El oficial, en un intento por tranquilizarlo, le respondió que no se preocupara y que sería trasladado. Sin embargo, escuchó un fuerte grito “Sana” y fue llamado a declarar. Allí se encontró frente a una mesa integrada por las máximas autoridades policiales de la provincia. Allí estaban Ambroggio, el jefe de la Regional y otros altos funcionarios que participaban de los interrogatorios. El clima era tenso y las preguntas apuntaban a reconstruir la trama del levantamiento.
Sana decidió improvisar una historia para desvincularse de los hechos dado que el plan previamente acordado con Ross no había dado resultado. Ante esa realidad, intentó construir un relato para convencer a las autoridades de que no había tenido un papel activo en la conspiración.
Ambroggio no tardó en advertir las inconsistencias de su declaración y se lo hizo saber de manera directa: “Usted miente”. Fue en ese momento que admitió que había mentido por temor y regresó a su estrategia inicial al asegurar que iba a cazar con sus amigos. “Fusílenme si quieren, pero soy inocente”, aseguró. En ese momento, un llamado telefónico cambió el curso de los hechos. El jefe de la seccional habló brevemente y, al cortar, le susurró algo a Ambroggio. Sana notó el cambio inmediato: comenzaron a intercambiar comentarios entre ellos, sus expresiones se modificaron y el trato hacia él se volvió menos hostil. Los fusilamientos se detuvieron. El abogado intuyó que había llegado una orden.

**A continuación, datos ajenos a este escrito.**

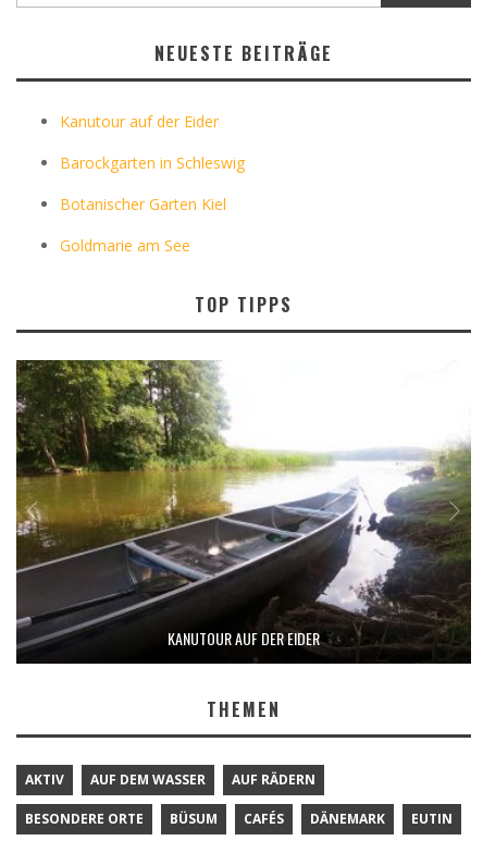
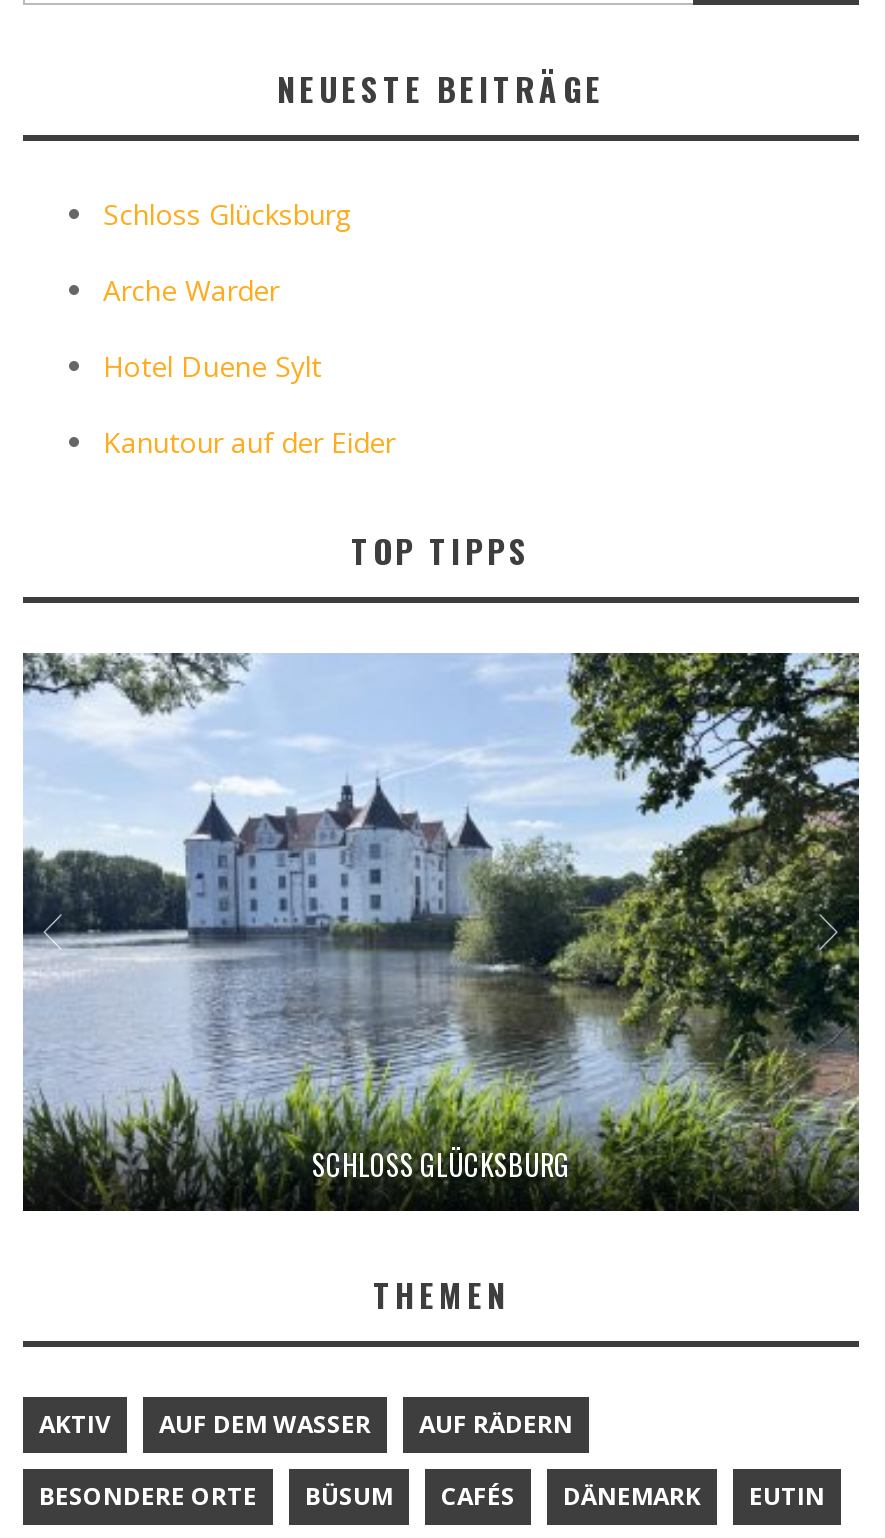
none -> [103,196,351,386] Schloss Glücksburg | Arche Warder | Hotel Duene Sylt
moved [60,111,219,132] -> [103,424,395,462]: Kanutour auf der Eider
[60,152,245,256] Barockgarten in Schleswig | Botanischer Garten Kiel | Goldmarie am See -> none
[15,359,472,665] [image] | KANUTOUR AUF DER EIDER -> [21,650,861,1214] [image] | SCHLOSS GLÜCKSBURG

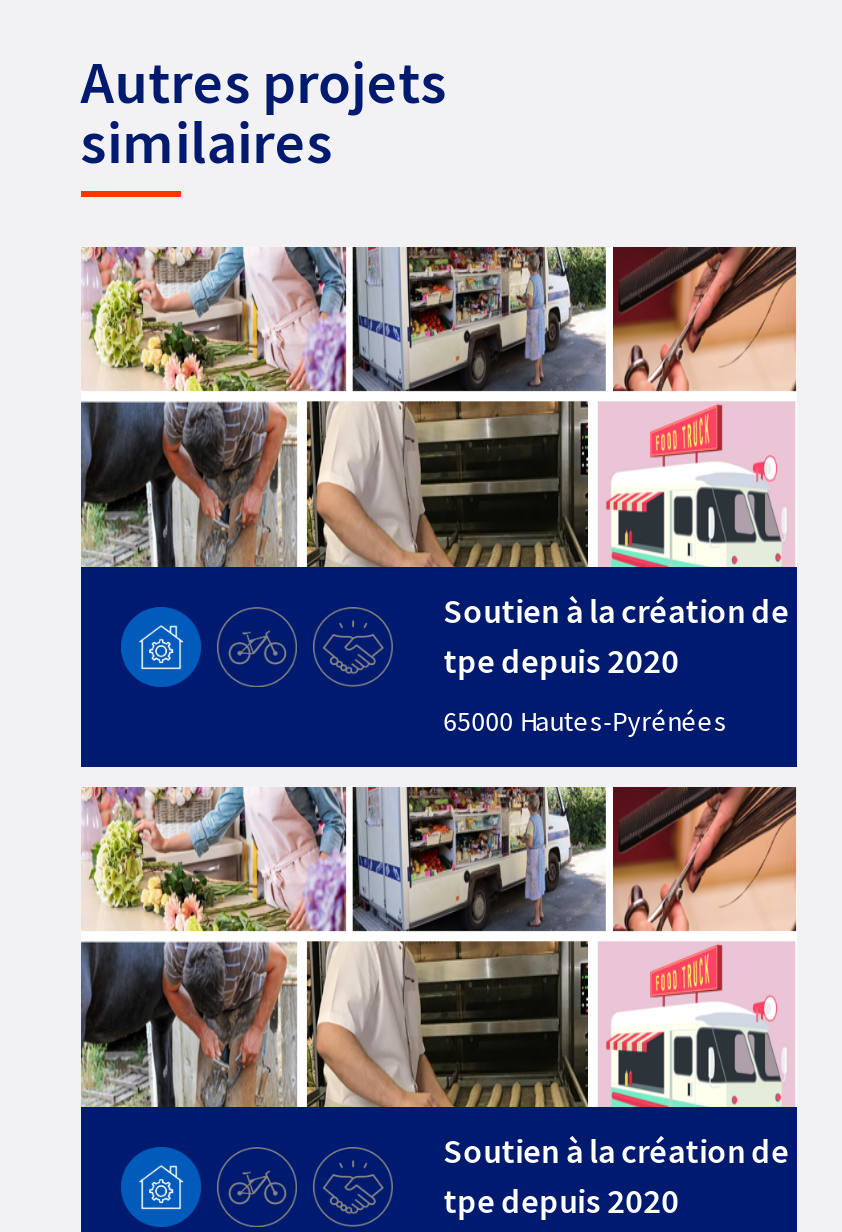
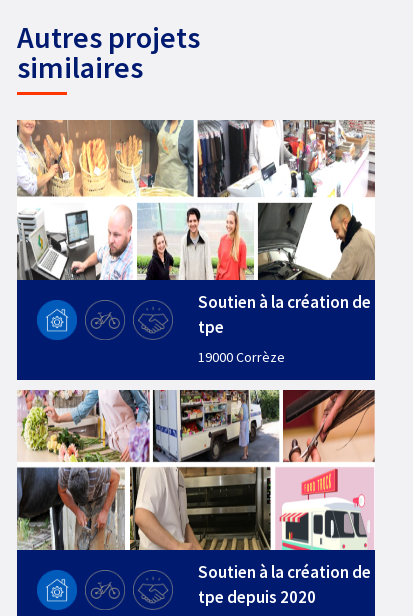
[79,245,797,683] [image] | tpe depuis 2020 -> [16,119,376,338] [image] | tpe
[444,703,728,739] 65000 Hautes-Pyrénées -> [198,348,285,366] 19000 Corrèze

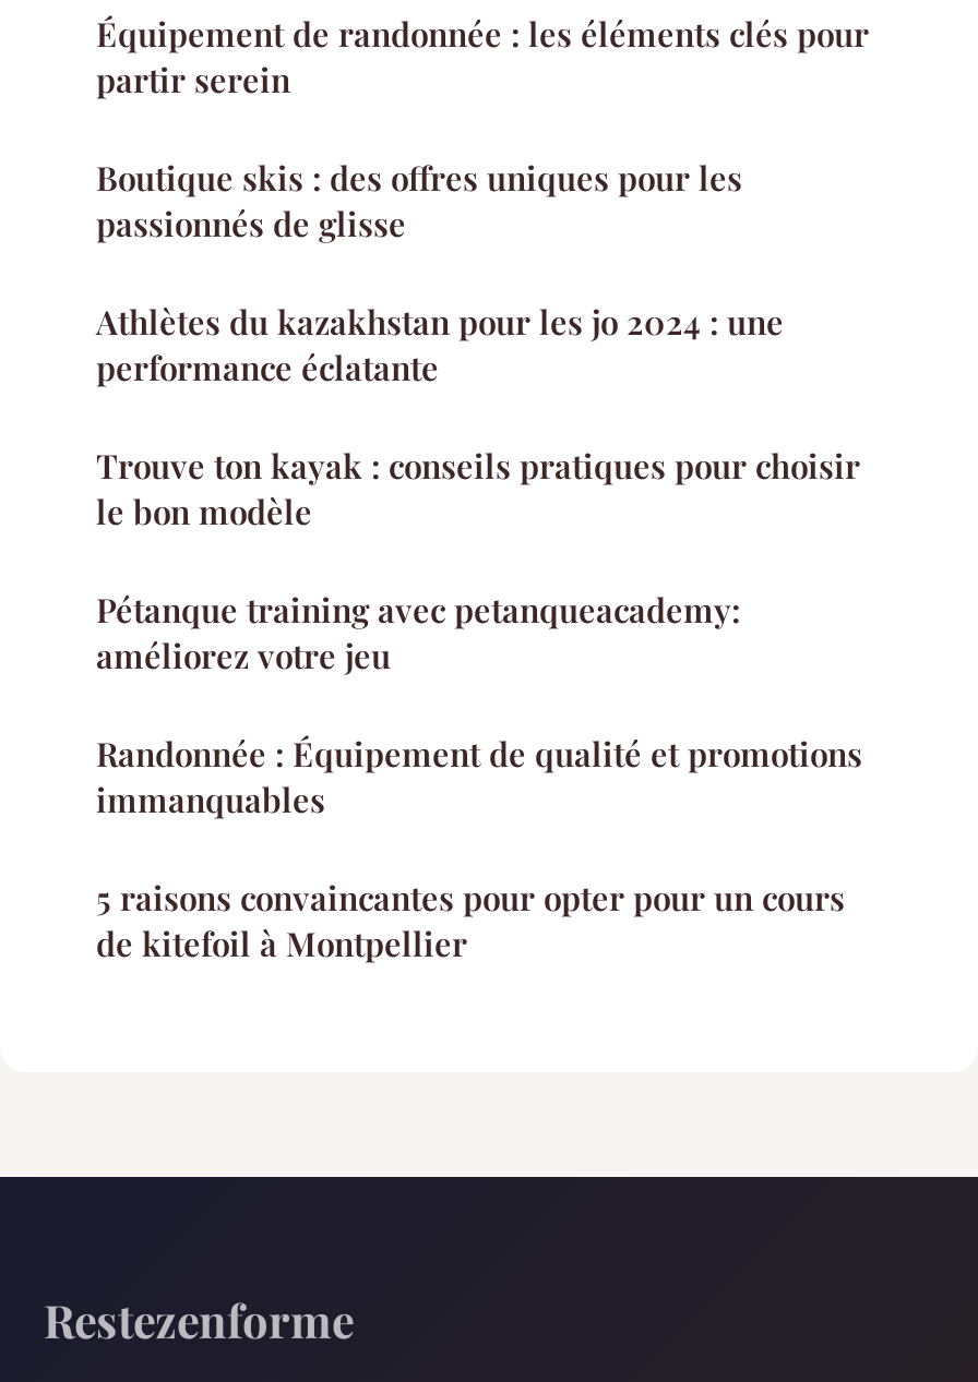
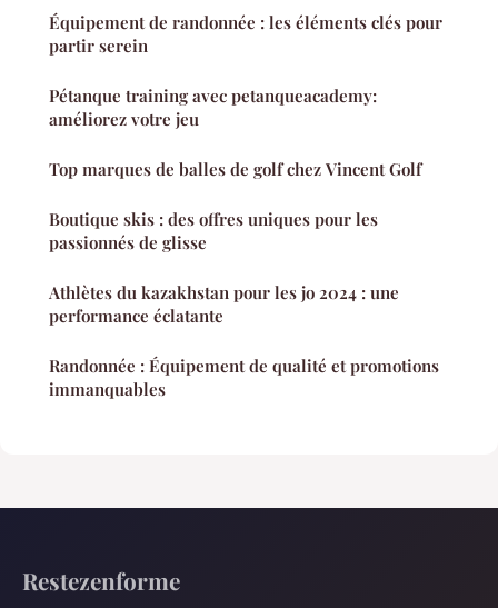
none -> [49,158,421,180] Top marques de balles de golf chez Vincent Golf
moved [96,156,784,390] -> [49,208,399,327]: Boutique skis : des offres uniques pour les | passionnés de glisse | Athlètes du kazakhstan pour les jo 2024 : une | performance éclatante
[96,444,860,534] Trouve ton kayak : conseils pratiques pour choisir | le bon modèle -> none
moved [96,588,740,678] -> [49,85,377,130]: Pétanque training avec petanqueacademy: | améliorez votre jeu
[96,876,845,966] 5 raisons convaincantes pour opter pour un cours | de kitefoil à Montpellier -> none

Instantes después, advirtió la presencia de un hombre detrás de él, sosteniendo un trapo con ambas manos, listo para amordazar a quienes gritaban antes de ser ejecutados. Ambroggio hizo un gesto y el hombre se retiró. Luego lo llevaron nuevamente al salón, donde un oficial le dijo: “Se salvó”. El resto de la noche y el día siguiente permanecieron allí, tendidos en el suelo. Recién el lunes por la mañana fueron liberados. Aún desorientado, Sana tomó un colectivo hasta su casa. Con su regreso terminó el horror.
Los responsables
Los responsables de los primeros fusilamientos peronistas en 1956 fueron el subjefe de la policía de la Provincia de Buenos Aires, capitán Salvador Ambroggio, y su superior teniente coronel Desiderio Fernández Suárez, quienes nunca enfrentaron a la justicia por estos crímenes. Hace 70 años, Lanús y Avellaneda se convirtieron en escenario de ejecuciones que no solo segaron vidas, sino que inauguraron una etapa de persecución sistemática contra el peronismo, marcada por la violencia, impunidad y olvido.